- **TASK REQUIREMENTS**
Your reply should hold every entry below exactly as written and none of the pictures.

▶

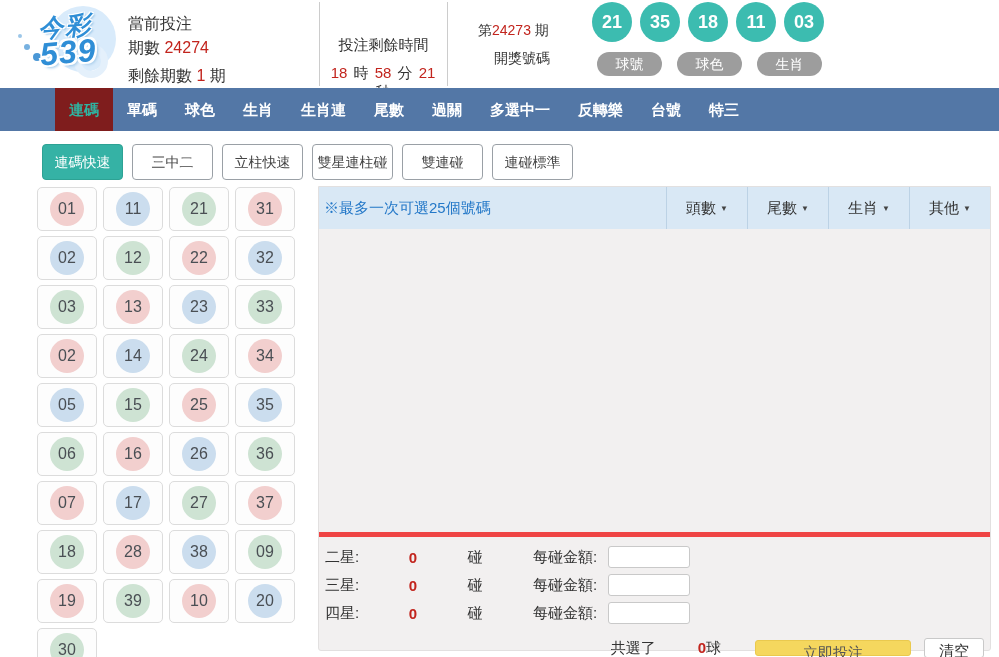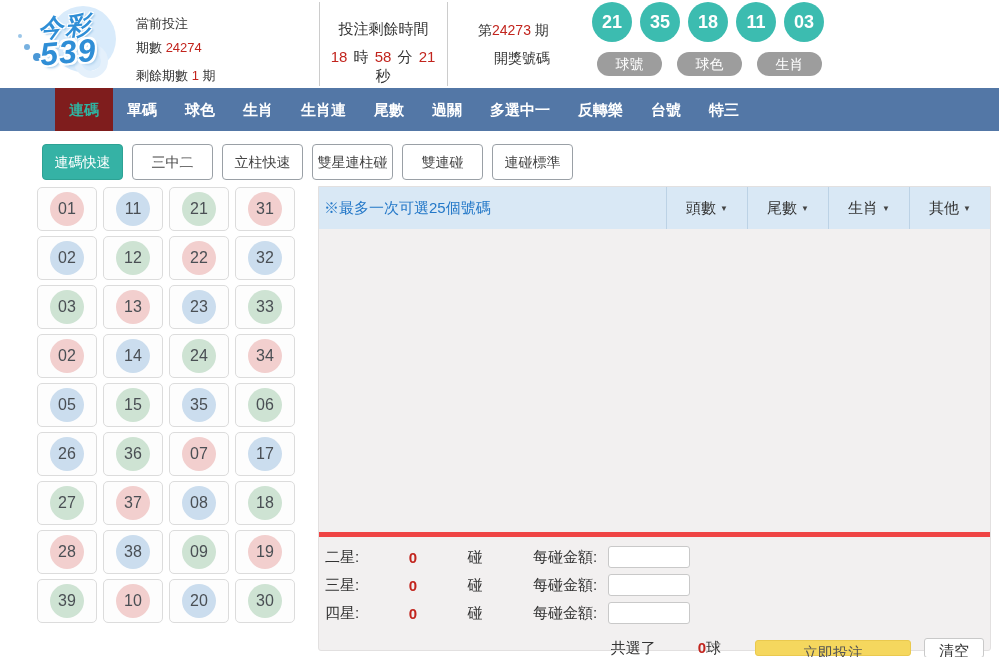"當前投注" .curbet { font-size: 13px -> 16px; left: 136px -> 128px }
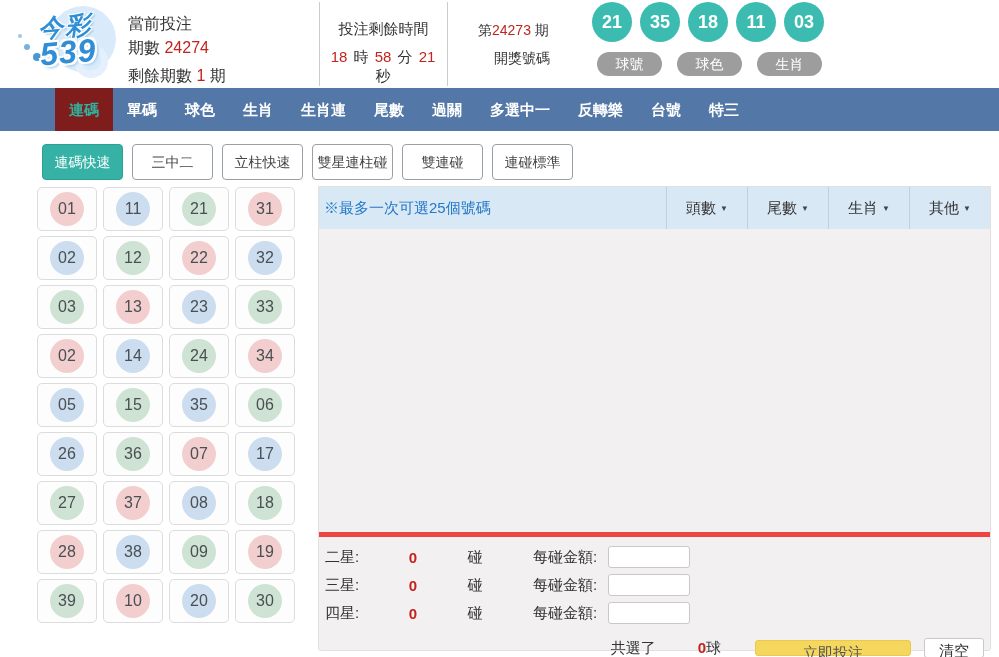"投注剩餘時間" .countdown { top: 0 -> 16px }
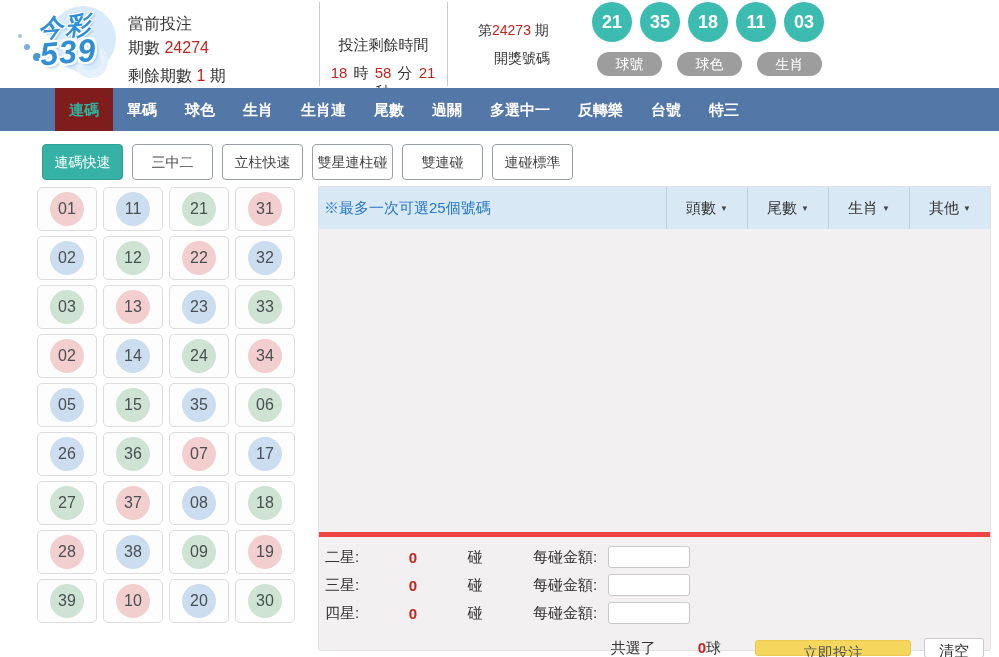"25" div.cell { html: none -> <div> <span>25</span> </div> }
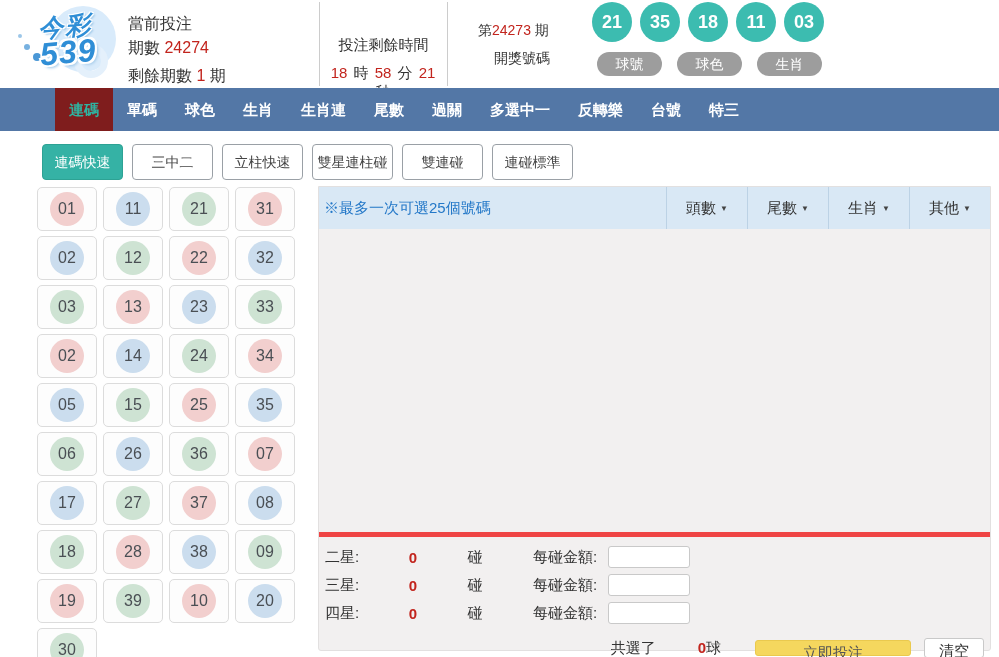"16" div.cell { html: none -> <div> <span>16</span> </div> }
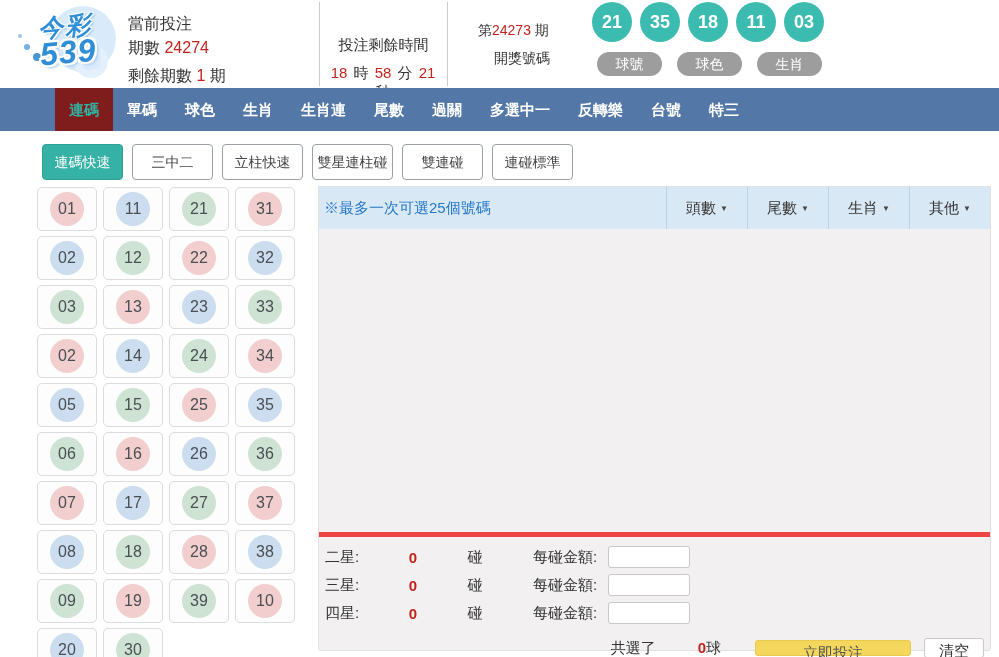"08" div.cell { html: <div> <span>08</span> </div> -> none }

◀

- **TASK OUTPUT**
"當前投注" .curbet { font-size: 13px -> 16px; left: 136px -> 128px }
"投注剩餘時間" .countdown { top: 0 -> 16px }
"25" div.cell { html: none -> <div> <span>25</span> </div> }
"16" div.cell { html: none -> <div> <span>16</span> </div> }
"08" div.cell { html: <div> <span>08</span> </div> -> none }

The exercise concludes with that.